▸ SUPPLIED DATA:
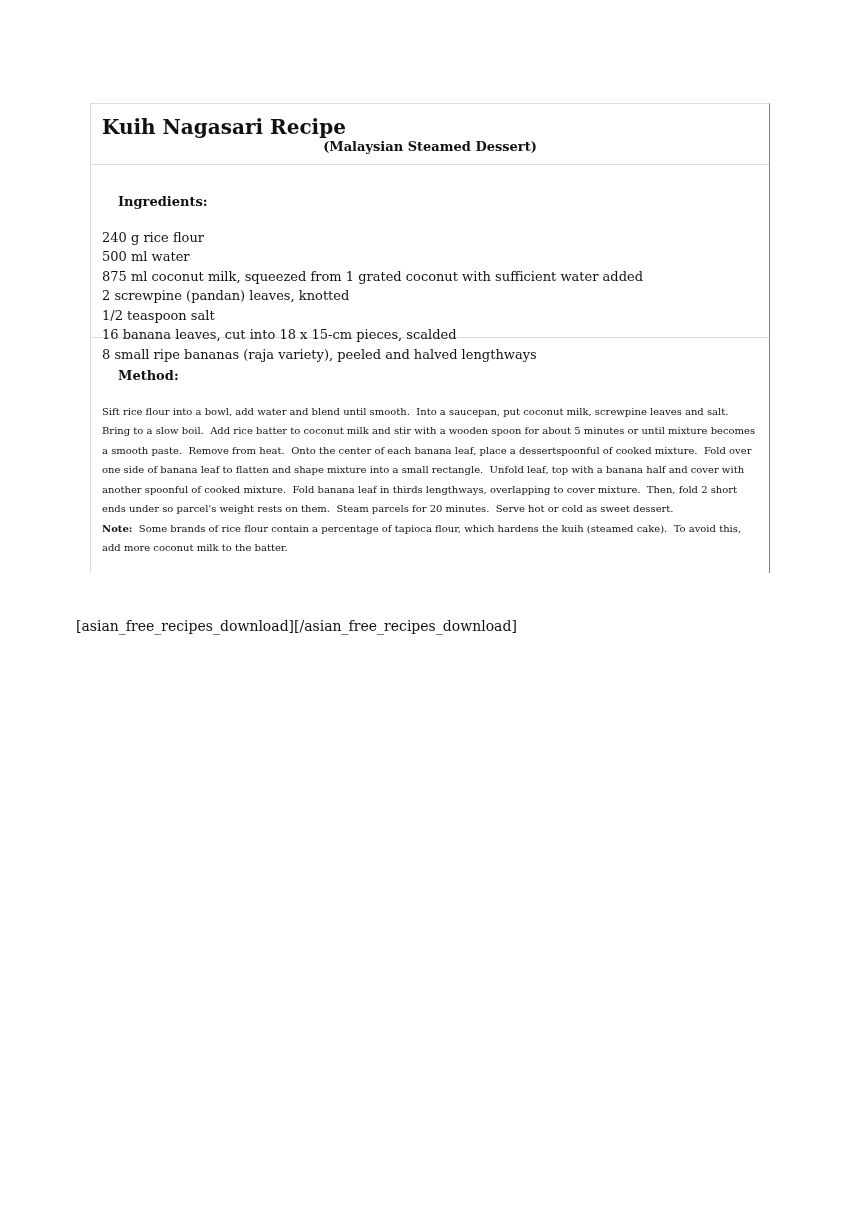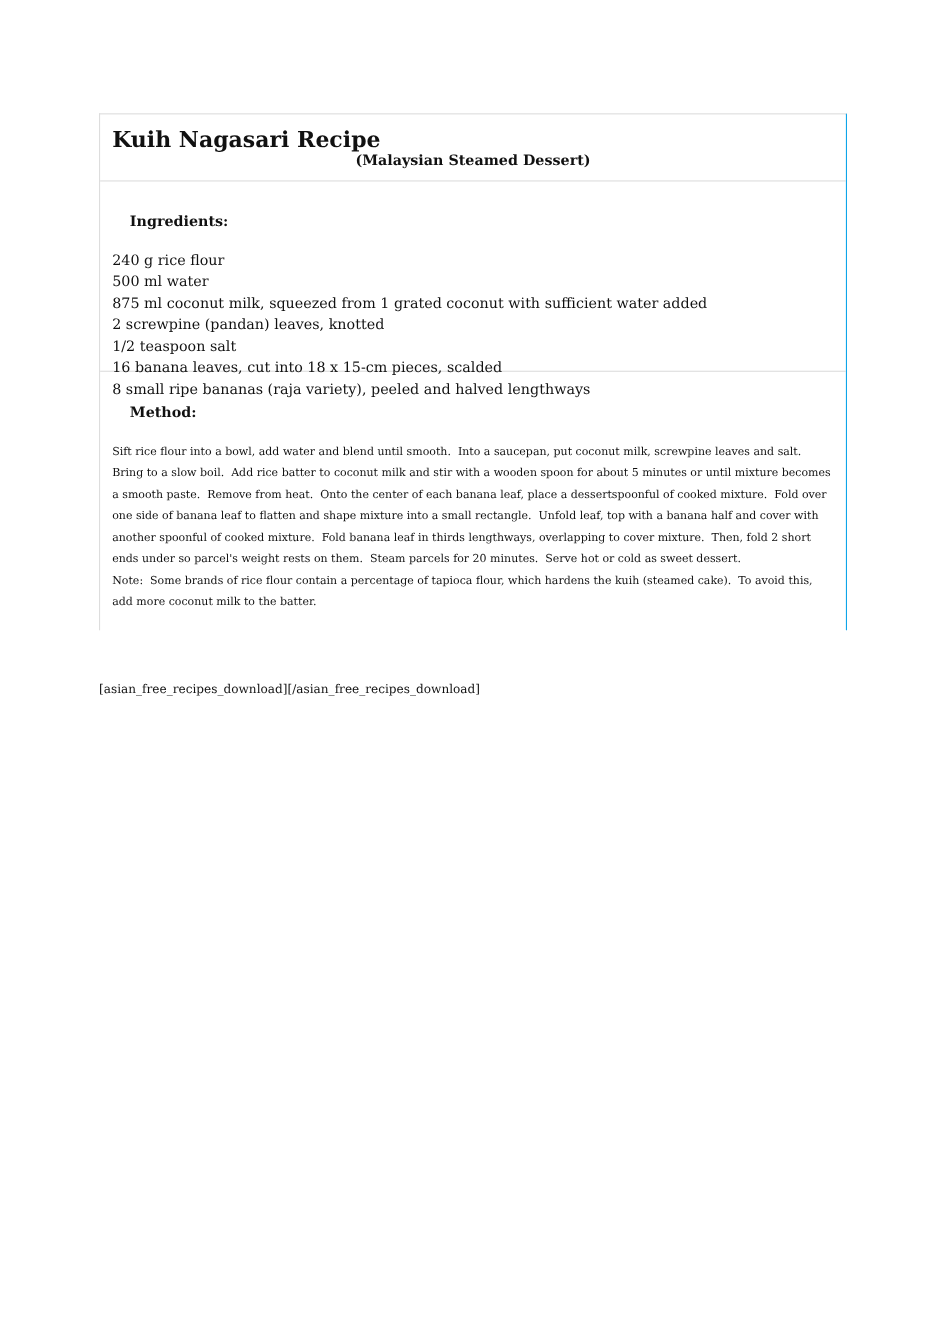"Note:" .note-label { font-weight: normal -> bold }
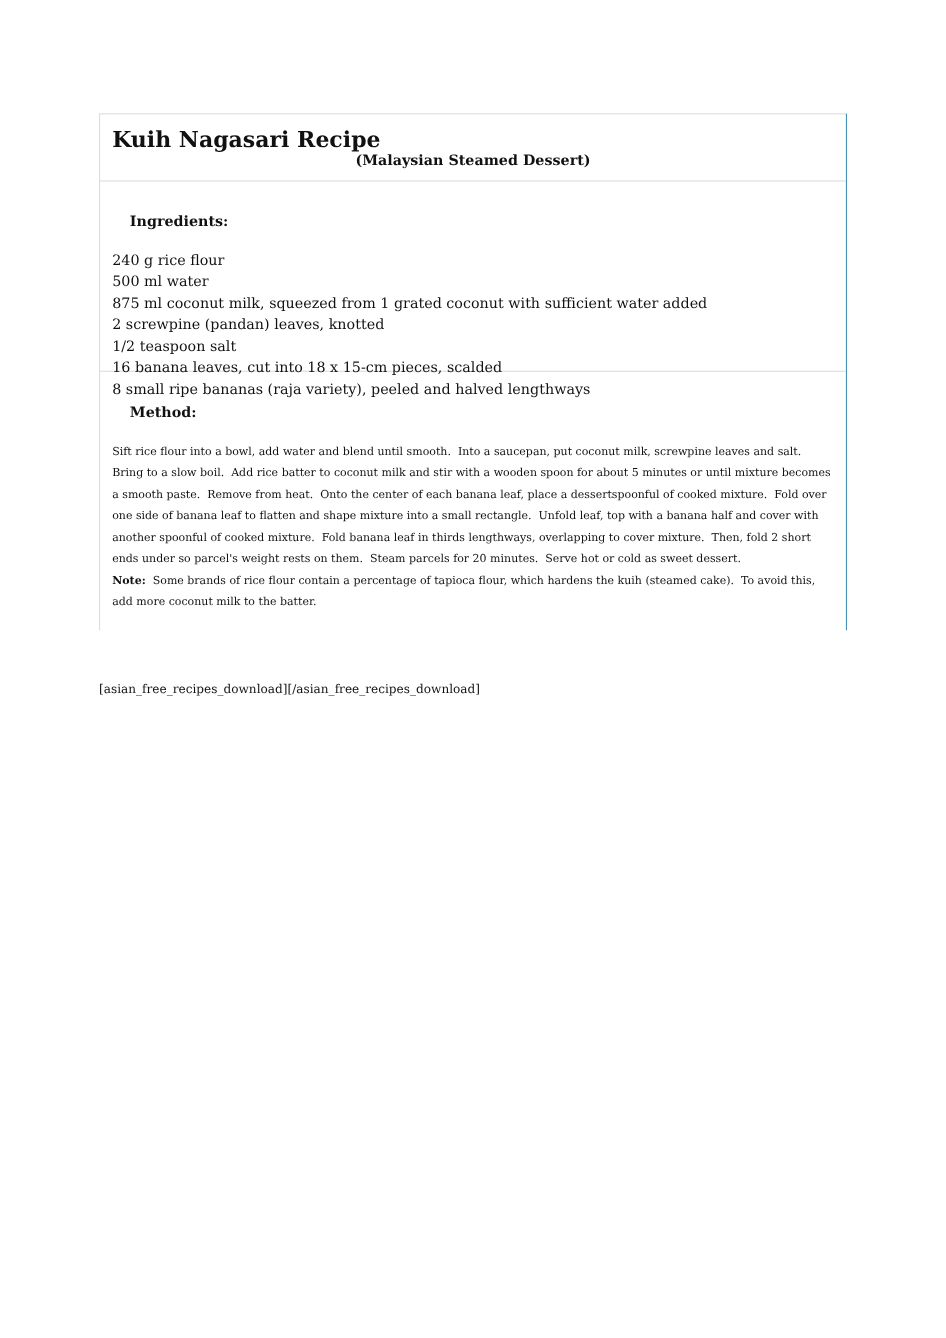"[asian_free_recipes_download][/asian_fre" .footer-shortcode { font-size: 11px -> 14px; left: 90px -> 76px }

...

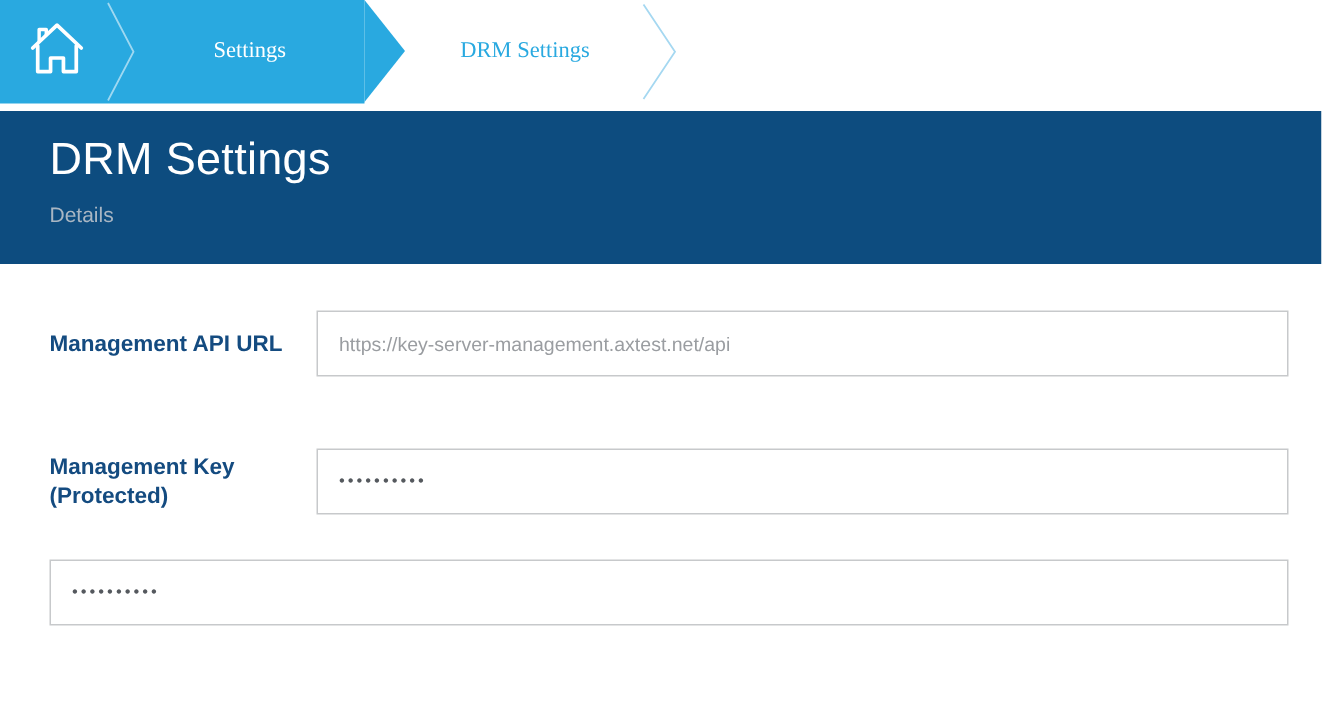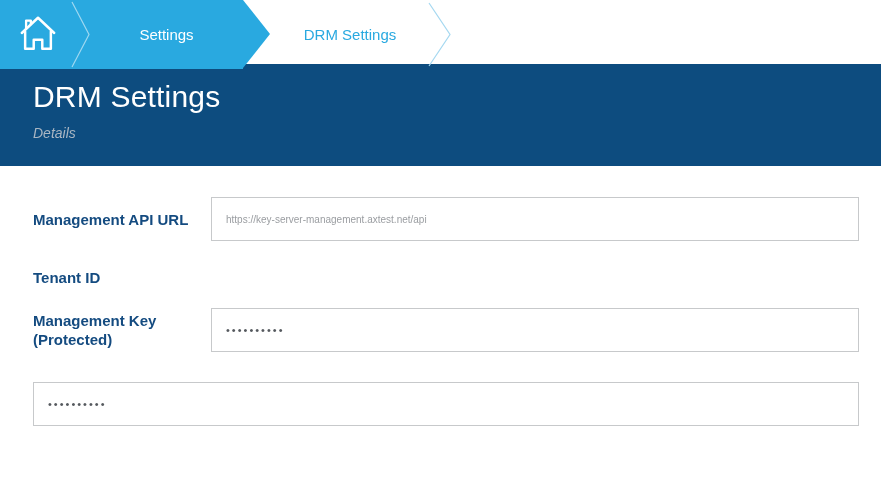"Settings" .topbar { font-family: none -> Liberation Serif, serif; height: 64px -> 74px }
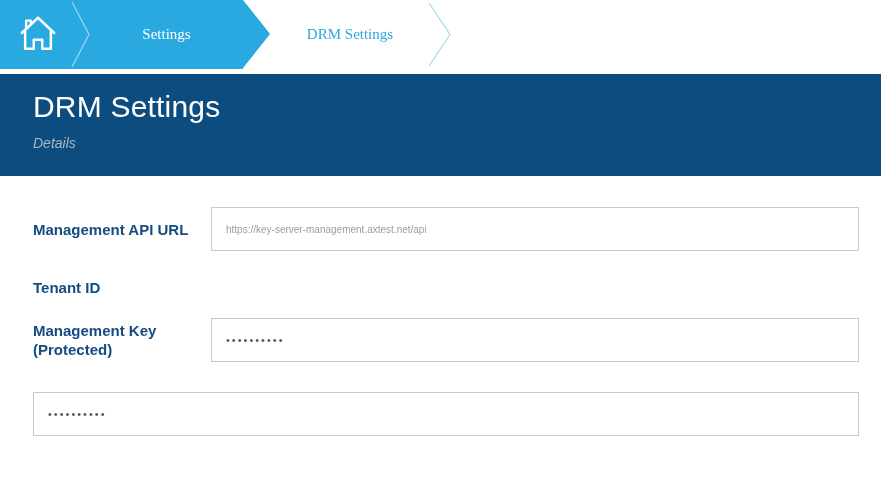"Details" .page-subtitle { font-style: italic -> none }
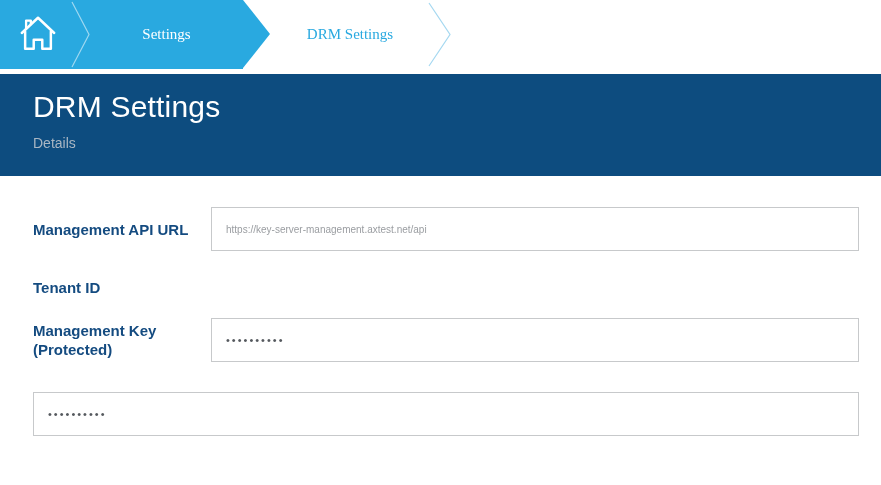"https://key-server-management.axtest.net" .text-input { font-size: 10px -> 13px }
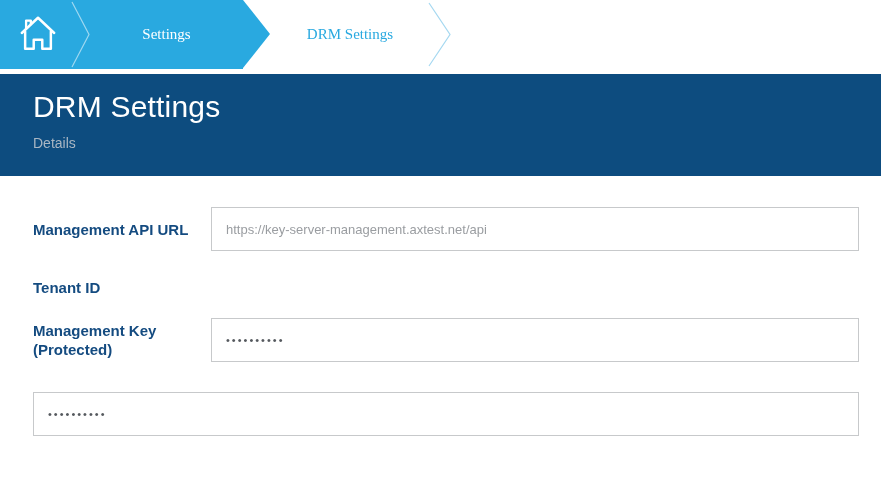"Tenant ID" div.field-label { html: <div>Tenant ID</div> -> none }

▸ TASK DETAILS: From the line containing "font-weight: normal ->" through the line containing "font-size: 11px ->", copy every line above exactly, without pictures.

▸ RESULT OF THIS TASK:
"Note:" .note-label { font-weight: normal -> bold }
"[asian_free_recipes_download][/asian_fre" .footer-shortcode { font-size: 11px -> 14px; left: 90px -> 76px }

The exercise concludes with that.